Exercise details → With the pictures left aside, write out the entries that follow exactly.

☆ ☆ ☆ ☆ ☆ ☆ ☆

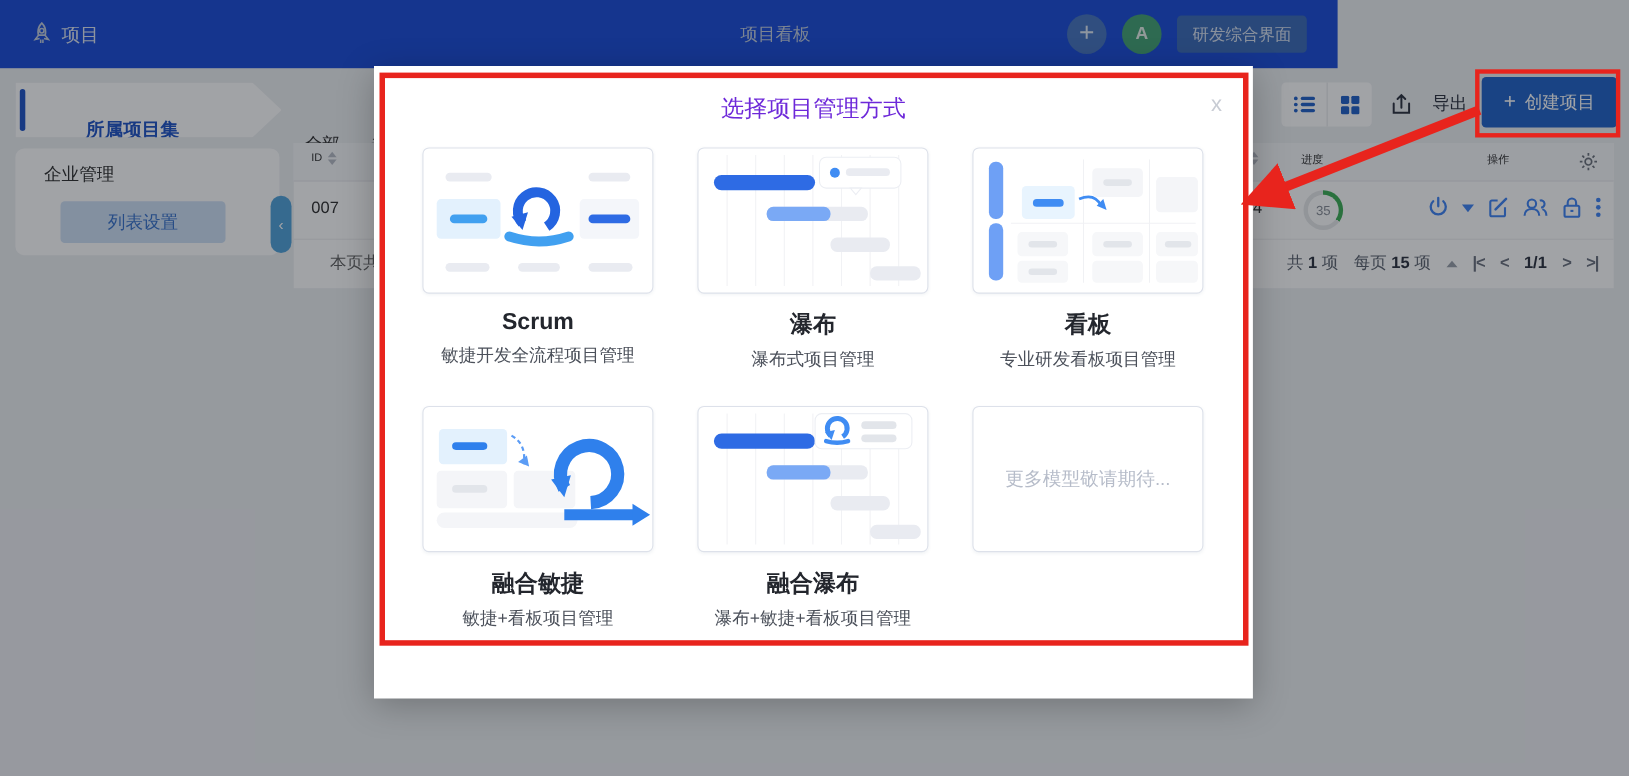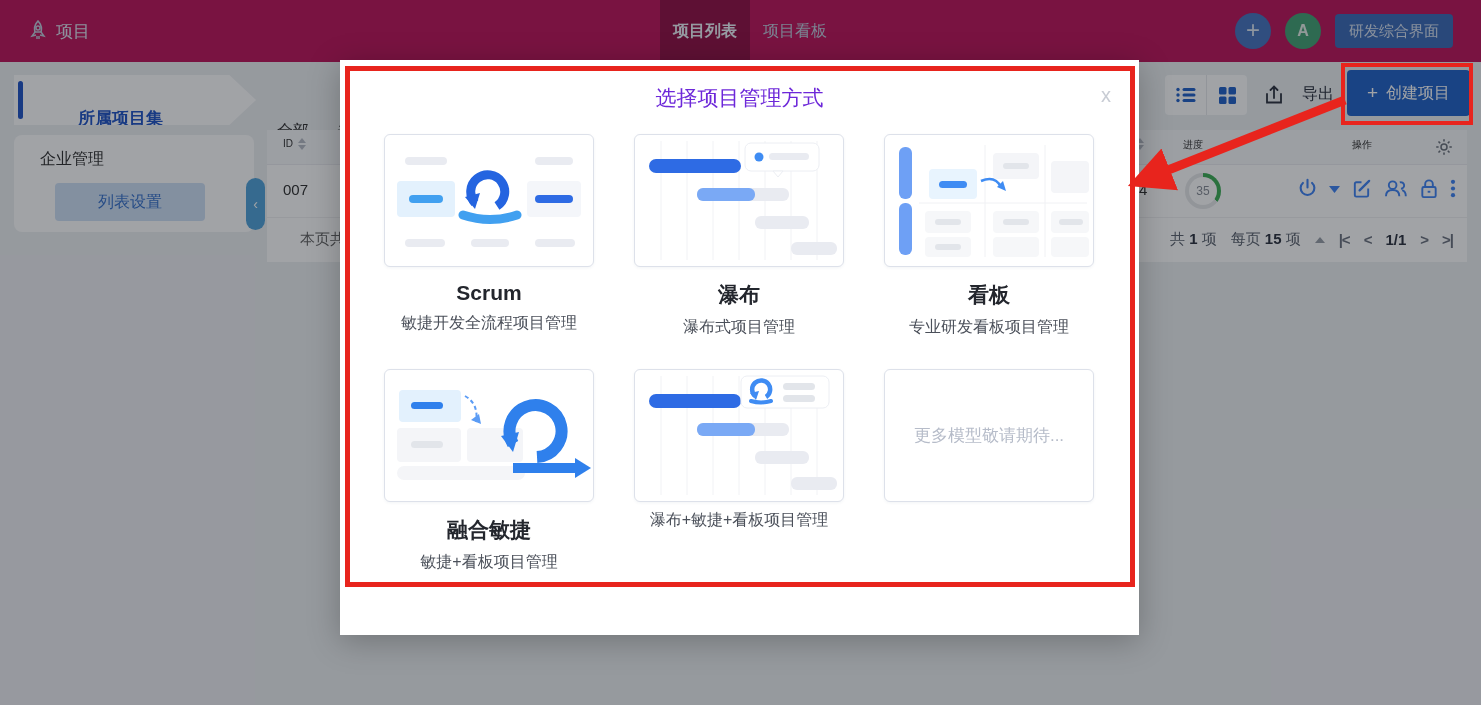--- a/index.html
+++ b/index.html
@@ -7,7 +7,7 @@
   .app { position:relative; width:1481px; height:705px; overflow:hidden; background:#eef0f3; }
 
   
-  .header { position:absolute; left:0; top:0; width:1481px; height:62px; background:#be185d;text-decoration:underline; }
+  .header { position:absolute; left:0; top:0; width:1216px; height:62px; background:#1d4ed8;text-decoration:underline; }
   .logo-wrap { position:absolute; left:28px; top:0; height:62px; display:flex; align-items:center; gap:8px; }
   .logo-title { color:#dfe6f2; font-size:17px; }
   .htabs { position:absolute; left:660px; top:0; height:62px; display:flex; }

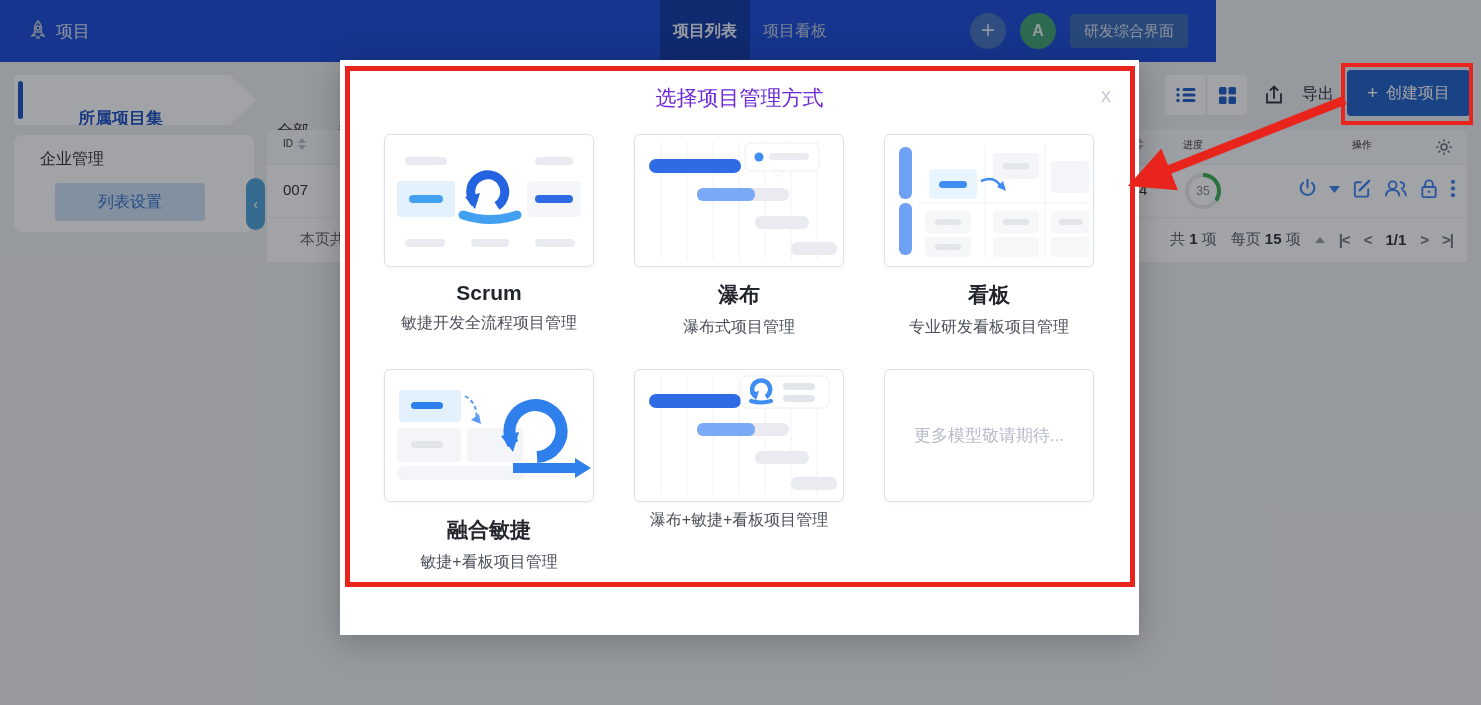--- a/index.html
+++ b/index.html
@@ -104,7 +104,6 @@
       <span class="logo-title">项目</span>
     </div>
     <div class="htabs">
-      <div class="htab active">项目列表</div>
       <div class="htab">项目看板</div>
     </div>
     <div class="hdr-right">

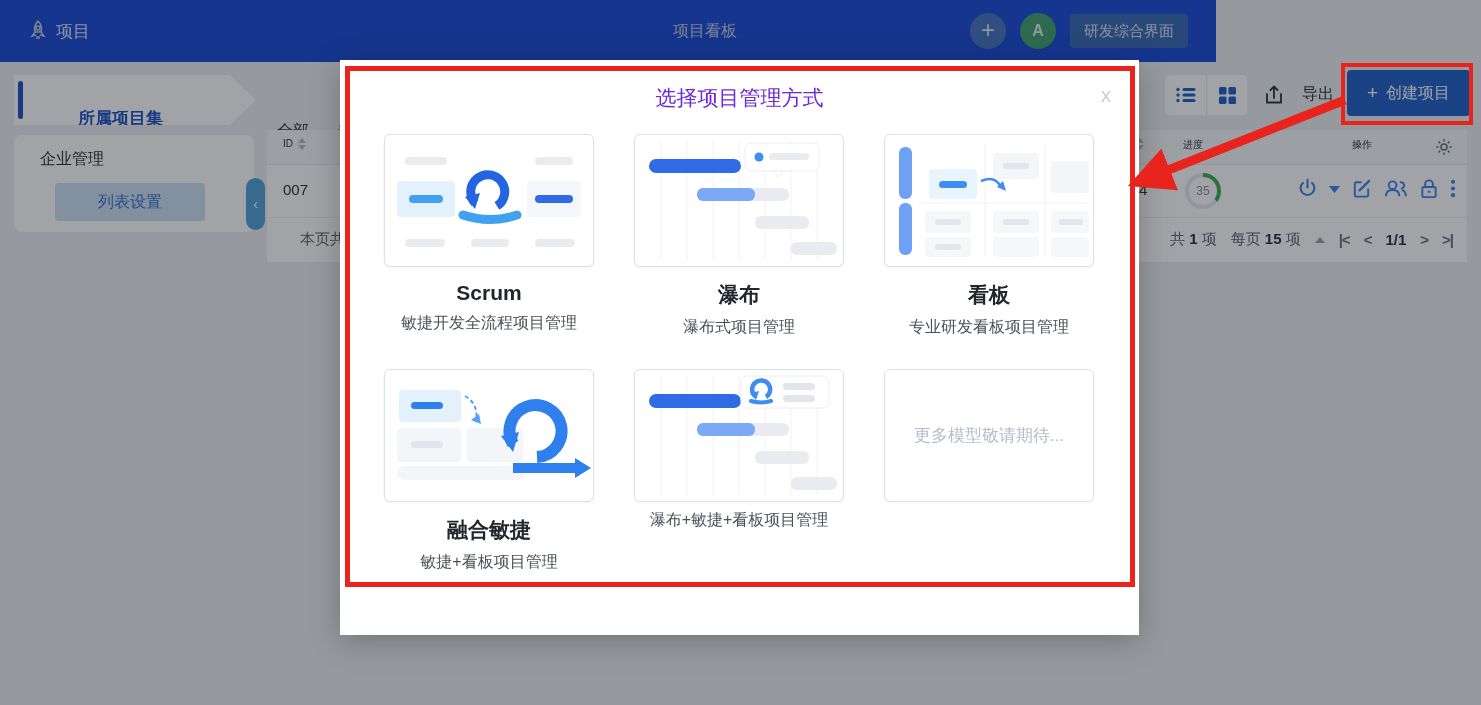--- a/index.html
+++ b/index.html
@@ -366,6 +366,7 @@
           <rect x="148" y="25" width="32" height="7" rx="3.5" fill="#e2e5ea"></rect>
         </svg>
       </div>
+      <div class="mcard-title">融合瀑布</div>
       <div class="mcard-sub">瀑布+敏捷+看板项目管理</div>
     </div>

☆ ☆ ☆ ☆ ☆ ☆ ☆

Response for this exercise →
--- a/index.html
+++ b/index.html
@@ -7,7 +7,7 @@
   .app { position:relative; width:1481px; height:705px; overflow:hidden; background:#eef0f3; }
 
   
-  .header { position:absolute; left:0; top:0; width:1481px; height:62px; background:#be185d;text-decoration:underline; }
+  .header { position:absolute; left:0; top:0; width:1216px; height:62px; background:#1d4ed8;text-decoration:underline; }
   .logo-wrap { position:absolute; left:28px; top:0; height:62px; display:flex; align-items:center; gap:8px; }
   .logo-title { color:#dfe6f2; font-size:17px; }
   .htabs { position:absolute; left:660px; top:0; height:62px; display:flex; }

--- a/index.html
+++ b/index.html
@@ -104,7 +104,6 @@
       <span class="logo-title">项目</span>
     </div>
     <div class="htabs">
-      <div class="htab active">项目列表</div>
       <div class="htab">项目看板</div>
     </div>
     <div class="hdr-right">

--- a/index.html
+++ b/index.html
@@ -366,6 +366,7 @@
           <rect x="148" y="25" width="32" height="7" rx="3.5" fill="#e2e5ea"></rect>
         </svg>
       </div>
+      <div class="mcard-title">融合瀑布</div>
       <div class="mcard-sub">瀑布+敏捷+看板项目管理</div>
     </div>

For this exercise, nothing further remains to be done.